### Task details
Copy every line that holds the string "видео" from the data below.

### The records
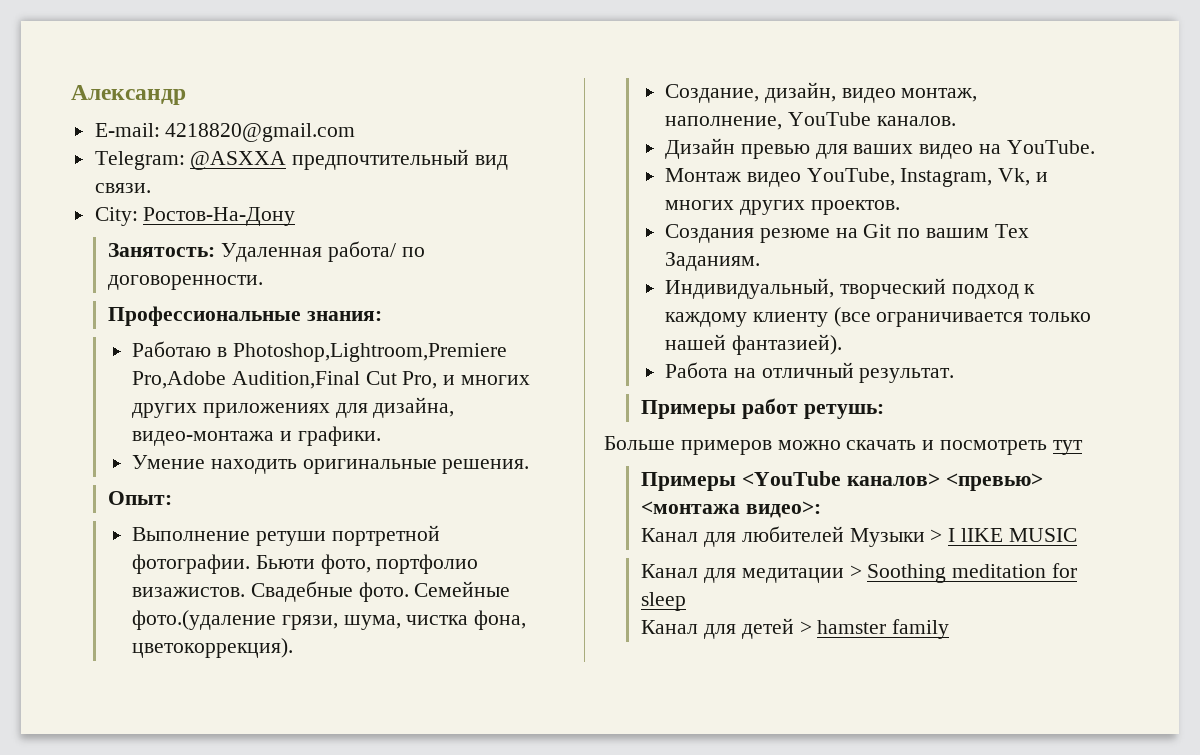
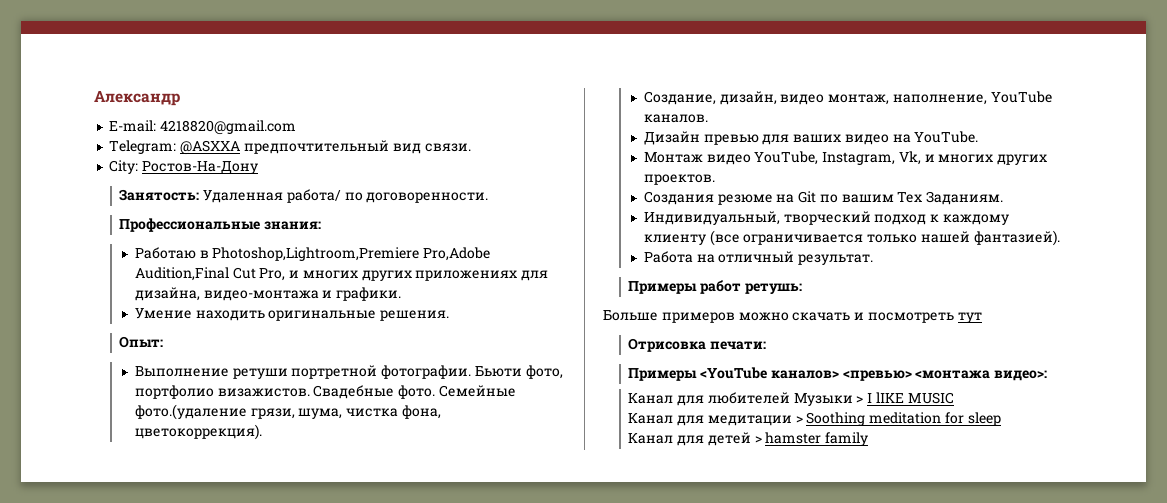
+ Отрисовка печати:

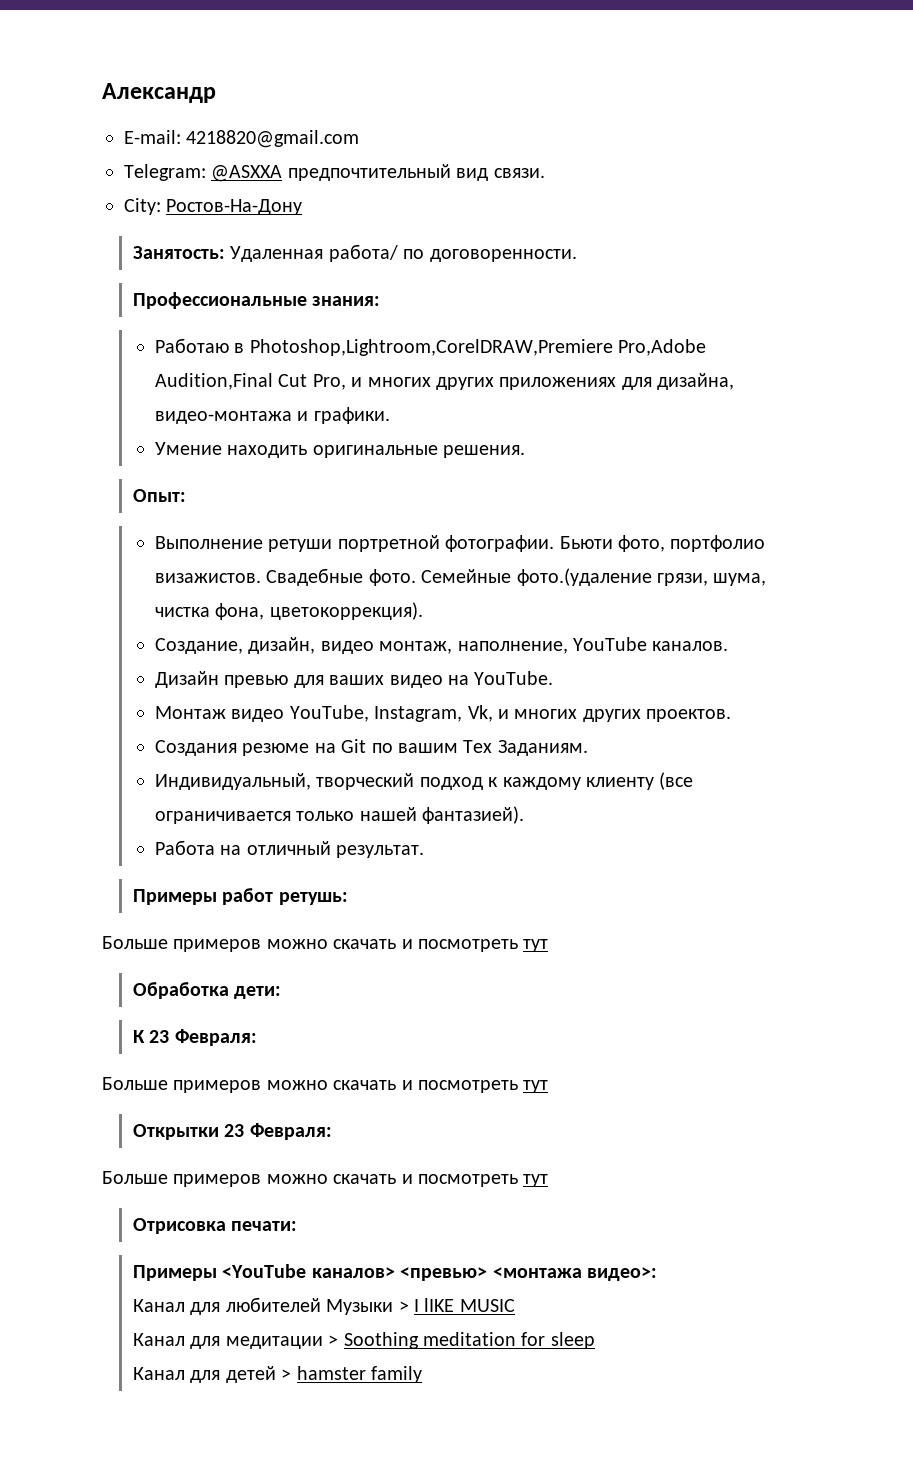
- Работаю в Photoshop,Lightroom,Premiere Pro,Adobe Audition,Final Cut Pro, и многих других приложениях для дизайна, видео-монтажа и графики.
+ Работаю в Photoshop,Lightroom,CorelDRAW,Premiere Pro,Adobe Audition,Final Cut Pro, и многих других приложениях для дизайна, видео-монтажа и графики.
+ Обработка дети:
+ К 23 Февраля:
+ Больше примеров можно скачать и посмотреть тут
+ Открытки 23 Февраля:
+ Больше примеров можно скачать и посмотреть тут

==

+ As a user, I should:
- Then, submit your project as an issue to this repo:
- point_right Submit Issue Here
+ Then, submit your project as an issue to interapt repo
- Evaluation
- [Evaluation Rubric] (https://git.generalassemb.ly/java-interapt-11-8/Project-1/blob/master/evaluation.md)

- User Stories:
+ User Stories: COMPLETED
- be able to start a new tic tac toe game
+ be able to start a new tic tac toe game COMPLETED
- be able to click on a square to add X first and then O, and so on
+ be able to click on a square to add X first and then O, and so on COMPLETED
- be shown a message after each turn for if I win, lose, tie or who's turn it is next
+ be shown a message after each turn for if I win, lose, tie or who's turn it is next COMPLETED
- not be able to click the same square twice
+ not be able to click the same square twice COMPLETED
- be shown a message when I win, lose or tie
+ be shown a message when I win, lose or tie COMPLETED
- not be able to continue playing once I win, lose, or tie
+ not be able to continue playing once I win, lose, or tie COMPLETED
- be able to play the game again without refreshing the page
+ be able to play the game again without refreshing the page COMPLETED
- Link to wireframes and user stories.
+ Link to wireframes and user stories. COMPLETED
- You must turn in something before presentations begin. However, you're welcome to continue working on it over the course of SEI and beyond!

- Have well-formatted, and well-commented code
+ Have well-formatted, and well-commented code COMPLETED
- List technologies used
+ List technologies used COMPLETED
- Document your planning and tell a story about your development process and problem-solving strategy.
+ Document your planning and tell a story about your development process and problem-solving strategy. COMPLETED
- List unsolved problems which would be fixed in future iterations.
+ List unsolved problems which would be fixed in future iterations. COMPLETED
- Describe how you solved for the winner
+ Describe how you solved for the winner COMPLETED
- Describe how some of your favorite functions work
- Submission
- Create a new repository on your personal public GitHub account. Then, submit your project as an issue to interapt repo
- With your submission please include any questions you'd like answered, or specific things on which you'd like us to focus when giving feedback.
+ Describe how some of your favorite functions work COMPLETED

### Written reply
- Работаю в Photoshop,Lightroom,Premiere Pro,Adobe Audition,Final Cut Pro, и многих других приложениях для дизайна, видео-монтажа и графики.
+ Работаю в Photoshop,Lightroom,CorelDRAW,Premiere Pro,Adobe Audition,Final Cut Pro, и многих других приложениях для дизайна, видео-монтажа и графики.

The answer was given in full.